** Opening Exercise data block **

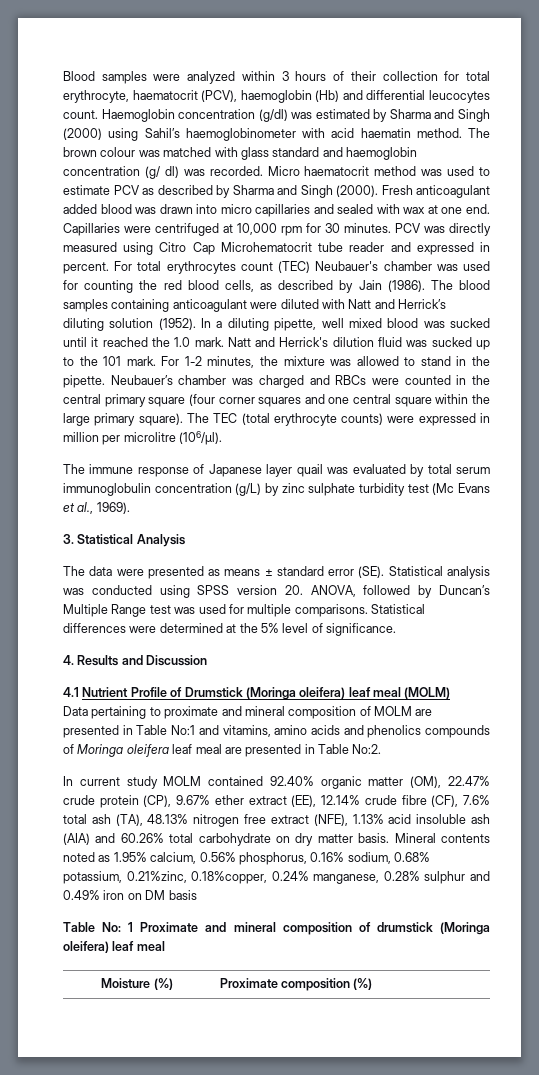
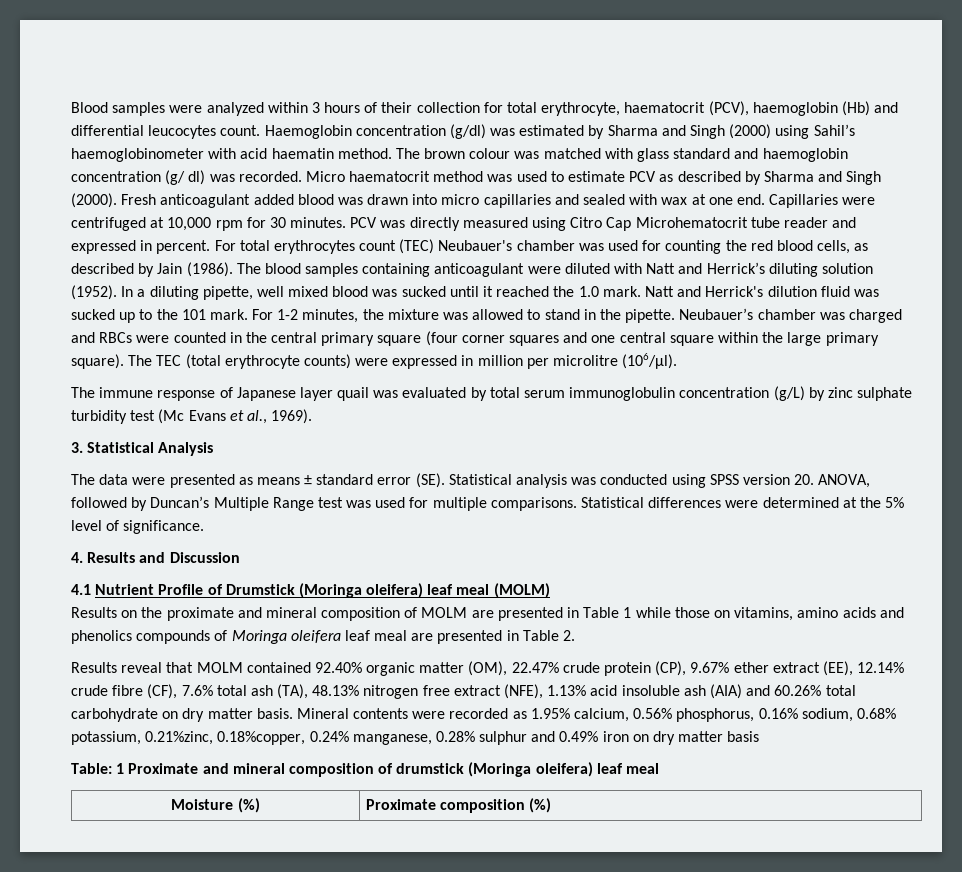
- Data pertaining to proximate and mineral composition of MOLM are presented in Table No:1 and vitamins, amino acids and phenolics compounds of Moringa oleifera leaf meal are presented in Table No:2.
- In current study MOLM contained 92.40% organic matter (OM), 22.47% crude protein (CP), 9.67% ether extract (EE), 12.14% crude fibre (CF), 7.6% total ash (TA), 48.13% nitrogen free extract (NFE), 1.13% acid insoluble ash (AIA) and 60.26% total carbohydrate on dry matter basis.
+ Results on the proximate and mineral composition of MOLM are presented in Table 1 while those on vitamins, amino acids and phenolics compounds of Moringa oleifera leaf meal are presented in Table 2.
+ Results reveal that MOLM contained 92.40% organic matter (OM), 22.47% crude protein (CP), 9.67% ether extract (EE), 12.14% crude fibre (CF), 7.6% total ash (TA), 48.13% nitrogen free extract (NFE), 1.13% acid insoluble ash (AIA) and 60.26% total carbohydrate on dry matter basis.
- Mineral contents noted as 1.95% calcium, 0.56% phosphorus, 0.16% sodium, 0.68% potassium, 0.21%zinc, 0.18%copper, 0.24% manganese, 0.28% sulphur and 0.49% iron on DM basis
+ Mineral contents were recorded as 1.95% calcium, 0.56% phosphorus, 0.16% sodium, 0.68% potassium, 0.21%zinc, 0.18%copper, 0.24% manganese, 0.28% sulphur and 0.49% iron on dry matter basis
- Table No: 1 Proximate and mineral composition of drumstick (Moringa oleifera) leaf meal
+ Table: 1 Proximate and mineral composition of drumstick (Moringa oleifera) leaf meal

** Closing Exercise data block **

▶ **Activity**: Give back the listing unchanged. Strip out the pictures.

▶ **Exercise answer**:
- Data pertaining to proximate and mineral composition of MOLM are presented in Table No:1 and vitamins, amino acids and phenolics compounds of Moringa oleifera leaf meal are presented in Table No:2.
- In current study MOLM contained 92.40% organic matter (OM), 22.47% crude protein (CP), 9.67% ether extract (EE), 12.14% crude fibre (CF), 7.6% total ash (TA), 48.13% nitrogen free extract (NFE), 1.13% acid insoluble ash (AIA) and 60.26% total carbohydrate on dry matter basis.
+ Results on the proximate and mineral composition of MOLM are presented in Table 1 while those on vitamins, amino acids and phenolics compounds of Moringa oleifera leaf meal are presented in Table 2.
+ Results reveal that MOLM contained 92.40% organic matter (OM), 22.47% crude protein (CP), 9.67% ether extract (EE), 12.14% crude fibre (CF), 7.6% total ash (TA), 48.13% nitrogen free extract (NFE), 1.13% acid insoluble ash (AIA) and 60.26% total carbohydrate on dry matter basis.
- Mineral contents noted as 1.95% calcium, 0.56% phosphorus, 0.16% sodium, 0.68% potassium, 0.21%zinc, 0.18%copper, 0.24% manganese, 0.28% sulphur and 0.49% iron on DM basis
+ Mineral contents were recorded as 1.95% calcium, 0.56% phosphorus, 0.16% sodium, 0.68% potassium, 0.21%zinc, 0.18%copper, 0.24% manganese, 0.28% sulphur and 0.49% iron on dry matter basis
- Table No: 1 Proximate and mineral composition of drumstick (Moringa oleifera) leaf meal
+ Table: 1 Proximate and mineral composition of drumstick (Moringa oleifera) leaf meal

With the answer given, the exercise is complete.